Tam ilerlerken bir bedene çarptı kendi bedeni. Adam sinirlenerek ilerleyecekti ki kızın acı çığlığını duydu. Yere düşmüştü.
"Bacağım, kahretsin!" Derken eliyle kanla kaplanmış bacağını ovalıyordu. Dokunmaması gerektiğini kimse öğretmemişmiydi bu kıza? Mikrop kapacaktı.
"Dokunma." Dediğinde kız hala eliyle kanları silmeye çalışıyordu. Elleri kan içinde kalmıştı. Yüzünü bana doğru çevirdiğinde bağırmaya basladı.
"Yürürken önüne bakmayı denemelisin!" Derken minik ve dolgun dudaklarını hızla kapayıp açmıştı.
Bagırışı bile Ela'ya benziyordu.

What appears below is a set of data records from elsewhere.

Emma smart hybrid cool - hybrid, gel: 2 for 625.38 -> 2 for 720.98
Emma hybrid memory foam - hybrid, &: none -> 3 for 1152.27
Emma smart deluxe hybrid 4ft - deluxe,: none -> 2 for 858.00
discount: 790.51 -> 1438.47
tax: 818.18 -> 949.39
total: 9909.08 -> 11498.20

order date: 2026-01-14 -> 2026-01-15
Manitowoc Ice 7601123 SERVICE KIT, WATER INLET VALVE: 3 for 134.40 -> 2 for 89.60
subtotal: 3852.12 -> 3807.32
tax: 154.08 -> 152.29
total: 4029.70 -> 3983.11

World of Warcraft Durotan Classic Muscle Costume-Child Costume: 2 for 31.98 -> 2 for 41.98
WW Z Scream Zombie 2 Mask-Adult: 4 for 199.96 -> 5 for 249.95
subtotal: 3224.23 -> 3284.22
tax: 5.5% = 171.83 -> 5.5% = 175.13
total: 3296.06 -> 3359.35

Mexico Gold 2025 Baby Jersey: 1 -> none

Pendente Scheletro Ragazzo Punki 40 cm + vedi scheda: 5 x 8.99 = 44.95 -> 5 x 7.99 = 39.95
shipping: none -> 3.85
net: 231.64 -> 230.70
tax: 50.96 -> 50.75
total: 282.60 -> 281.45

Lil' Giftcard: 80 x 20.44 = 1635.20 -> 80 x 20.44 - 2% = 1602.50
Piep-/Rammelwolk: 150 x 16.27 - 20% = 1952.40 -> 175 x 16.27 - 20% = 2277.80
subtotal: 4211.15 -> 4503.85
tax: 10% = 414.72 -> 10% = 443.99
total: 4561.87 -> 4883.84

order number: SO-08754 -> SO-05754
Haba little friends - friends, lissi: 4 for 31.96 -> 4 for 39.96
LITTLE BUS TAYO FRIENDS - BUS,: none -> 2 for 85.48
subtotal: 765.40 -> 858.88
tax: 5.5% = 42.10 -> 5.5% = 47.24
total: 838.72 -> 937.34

Genç adam yüzünü net görmek için eğildi. Kaşları kalın ama düzgün duruyordu. Oysa Elaninkiler hep karışık olurdu. Gözlerini bu havada net göremiyordu fakat ışıl ışıl parladığını hissediyordu adam. Saçları kahverenginin aynı tonuydu. Elaya bu kadar benzeyen ilk kızdı. Ve adam şu an akşama kadar bu kızla sevişmek istiyordu. Elaya benzeyen her kıza yaptığı gibi.
Kanlı ellerini yaradan uzaklaştırdı ve cebinden peçete çıkardı adam. Pantolonunda her zaman bir peçete bulunurdu. Yavaşça siliyordu. Kanı iyice temizlediğini anladığında peçeteyi yere fırlattı. Kızın ellerini silmeyi unuttuğunda dudaklarından bir küfür firar etti.
Kızın kanlı ellerinden tutup ayağa kaldırdığında acı dolu bir feryat çıktı kızdan.
Adam kızın feryadını duyduğunda aşağıda bir yerlerde işinin rast gitmediğini anladı. Kesinlikle bu işi hemen yapmazlarsa delirecekti. Ilk kez biri onu ela kadar tahrik edebiliyordu.
Elaya hiç bir zaman dokunmamıştı adam. Onun o narin bedenine dokunmaya kıyamazdı ki? Ama kızın ona her dokunusunda buyuk zevk alırdı.
Daha fazla dayanamadığını anladığında kızı duvara sabitledi. Korkuyla bakan bakışları birazdan zevke dönüşecekti. Diğer her kızda olduğu gibi. Zaten tam anlamıyla masum bir kız olsaydı bu saatte dışarıda olmak yerine pembe renkli odasında uyuyor olurdu.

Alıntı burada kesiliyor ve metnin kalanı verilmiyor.